* [Exercise objective]: Apart from the images, reproduce all of the data word for word.

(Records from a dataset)
---------------

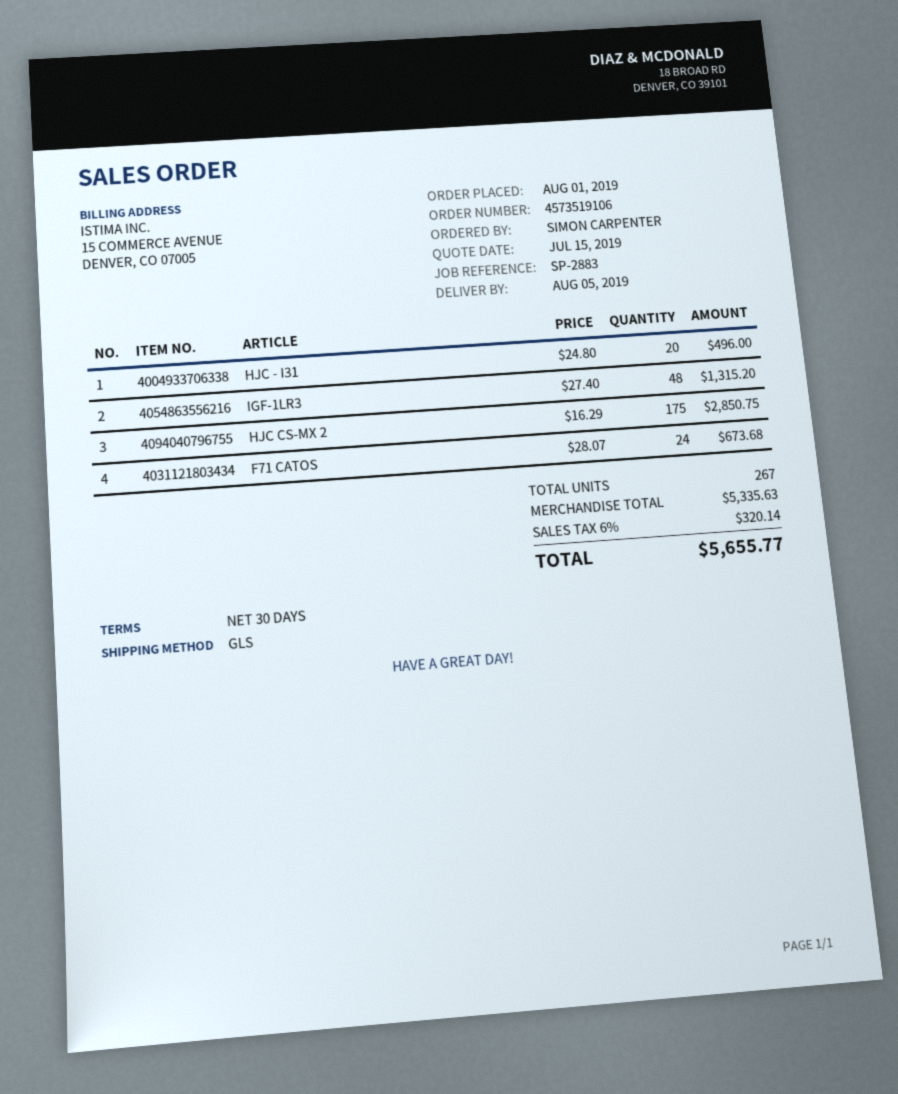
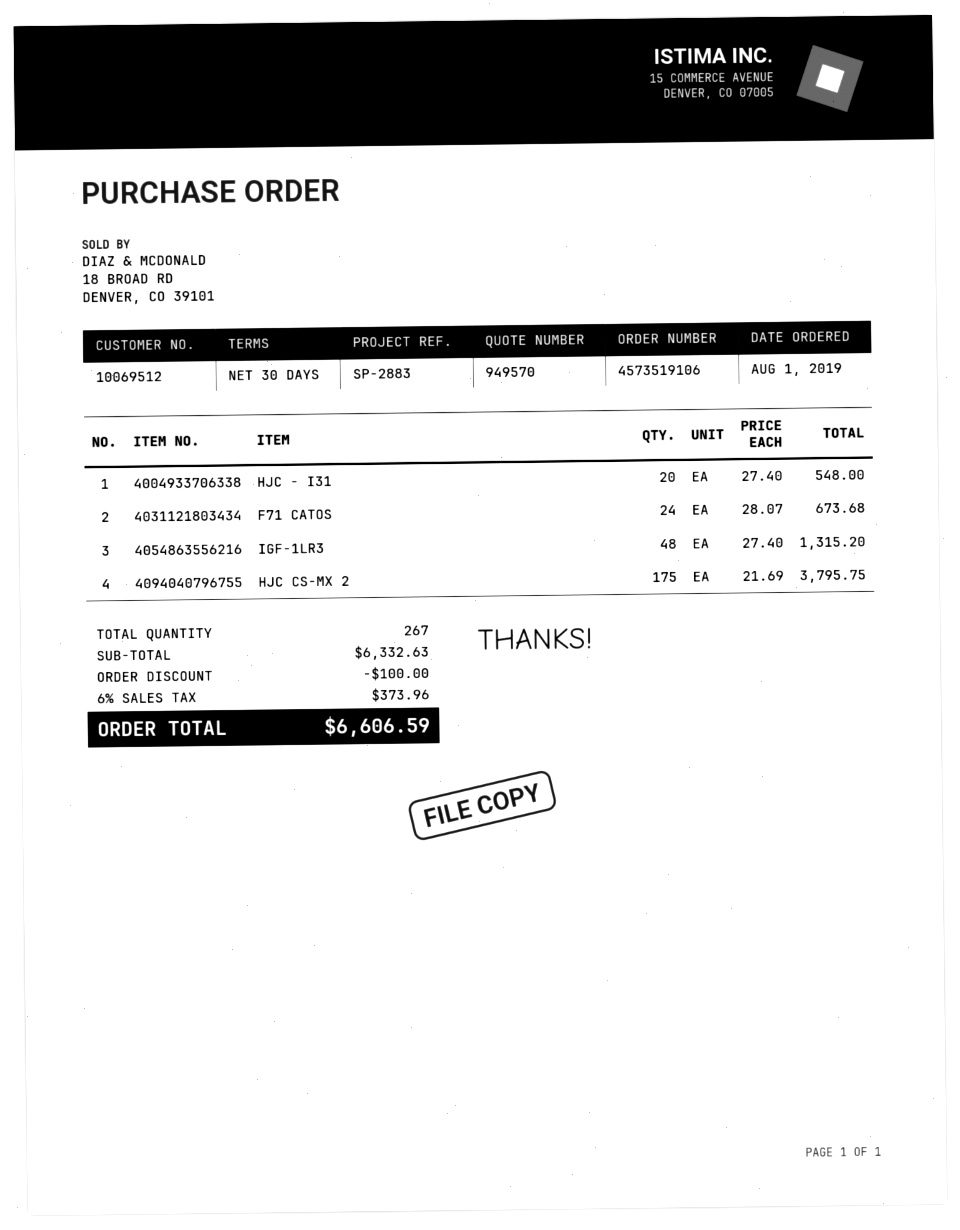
HJC - I31: 20 x 24.80 = 496.00 -> 20 x 27.40 = 548.00
HJC CS-MX 2: 175 x 16.29 = 2850.75 -> 175 x 21.69 = 3795.75
subtotal: 5335.63 -> 6332.63
discount: none -> 100.00
tax: 6% = 320.14 -> 6% = 373.96
total: 5655.77 -> 6606.59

---------------

* [Answer for this exercise]:
HJC - I31: 20 x 24.80 = 496.00 -> 20 x 27.40 = 548.00
HJC CS-MX 2: 175 x 16.29 = 2850.75 -> 175 x 21.69 = 3795.75
subtotal: 5335.63 -> 6332.63
discount: none -> 100.00
tax: 6% = 320.14 -> 6% = 373.96
total: 5655.77 -> 6606.59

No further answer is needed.